CON I TAGLI PIU’ DISPARITA’ NORD-SUD – Ma quali saranno le conseguenze del maxi taglio per le fasce più deboli della popolazione? “Meno risorse per i minori, per esempio – spiega il presidente di Confcooperative – Federsolidarietà – e per le persone con disabilità che non sono inserite in servizi strutturati, per l’assistenza socio-educativa nei contesti scolastici e quella domiciliare che viene fornita agli anziani che non hanno patologie gravi, ma che hanno comunque bisogno di determinati servizi, che sono a carico dei Comuni”. Con conseguenze anche sul divario tra Nord e Sud. Perché se al Settentrione le regioni hanno sviluppato una maggiore rete di assistenza, in molte aree del Mezzogiorno quei soldi sono  quasi l’unica risorsa a disposizione.

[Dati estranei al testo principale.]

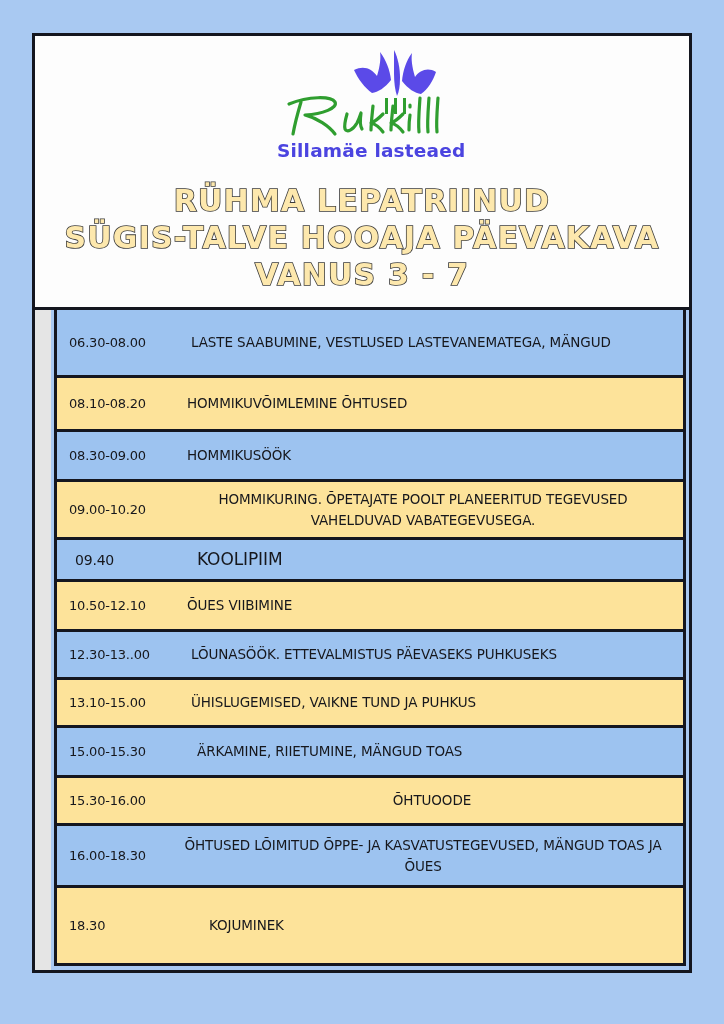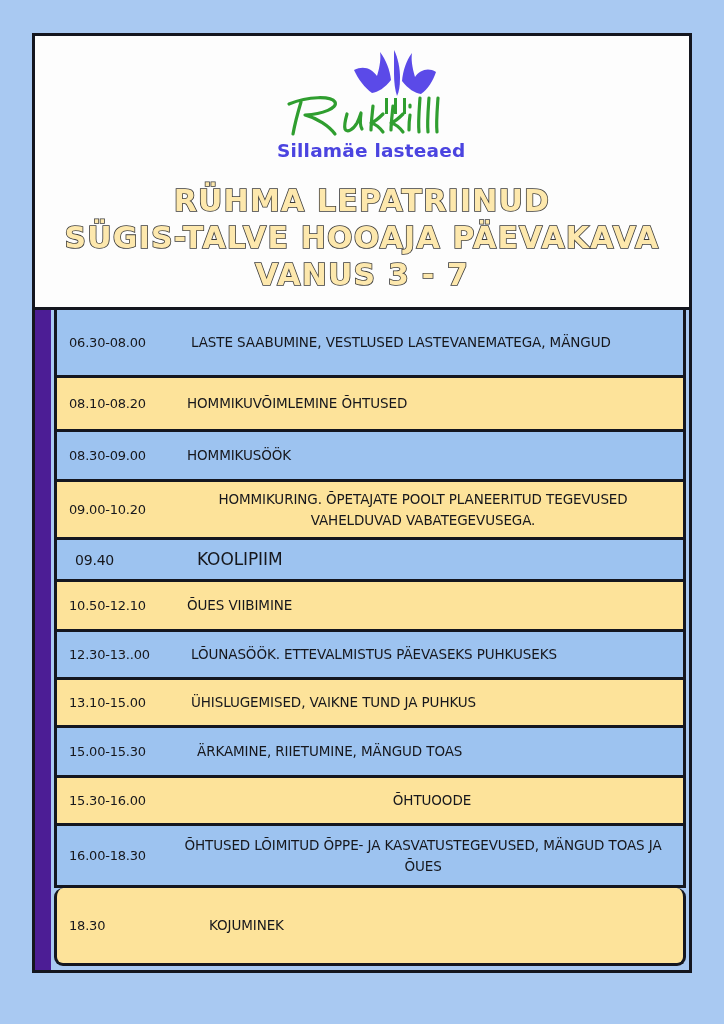--- a/index.html
+++ b/index.html
@@ -17,21 +17,21 @@
   }
 
   
   .poster {
     position: absolute;
     left: 32px;
     top: 33px;
     width: 660px;
     height: 940px;
     border: 3px solid #14161f;
-    background: #4c1d95;
+    background: #e5e5e5;
     display: flex;
     flex-direction: column;
   }
 
   
   .header {
     background: #fdfdfd;
     flex: 0 0 274px;
     border-bottom: 3px solid #14161f;
     display: flex;
@@ -150,21 +150,21 @@
   .row.r1  { flex: 0 0 54px; }
   .row.r2  { flex: 0 0 50px; }
   .row.r3  { flex: 0 0 58px; }
   .row.r4  { flex: 0 0 42px; }
   .row.r5  { flex: 0 0 50px; justify-content: center; }
   .row.r6  { flex: 0 0 48px; }
   .row.r7  { flex: 0 0 48px; }
   .row.r8  { flex: 0 0 50px; }
   .row.r9  { flex: 0 0 48px; }
   .row.r10 { flex: 0 0 62px; }
-  .row.r11 { flex: 0 0 78px; border-radius: 9px; }
+  .row.r11 { flex: 0 0 78px; }
 
   
   .row.big .cell-time { font-size: 14px; padding-left: 18px; }
   .row.big .cell-text { font-size: 17px; }
 
   .row.r0 .cell-text  { text-align: left; }
   .row.r1 .cell-text  { text-align: left; }
   .row.r2 .cell-text  { text-align: left; }
   .row.r4 .cell-text  { text-align: left; }
   .row.r5 .cell-text  { text-align: left; }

Per quanto riguarda il Fondo per le non autosufficienze “si partiva già da una dotazione contenuta, considerando che le famiglie italiane spendono dieci miliardi solo per le badanti”. Preoccupazioni condivise anche dal Forum Terzo Settore. “Già prima dei tagli le risorse a disposizione erano molto ridotte – spiega a ilfattoquotidiano.it la portavoce Claudia Fiaschi – Sottrarre ulteriori 200 milioni non potrà che avere ricadute profondamente negative sulla condizione di vita delle persone più in difficoltà”.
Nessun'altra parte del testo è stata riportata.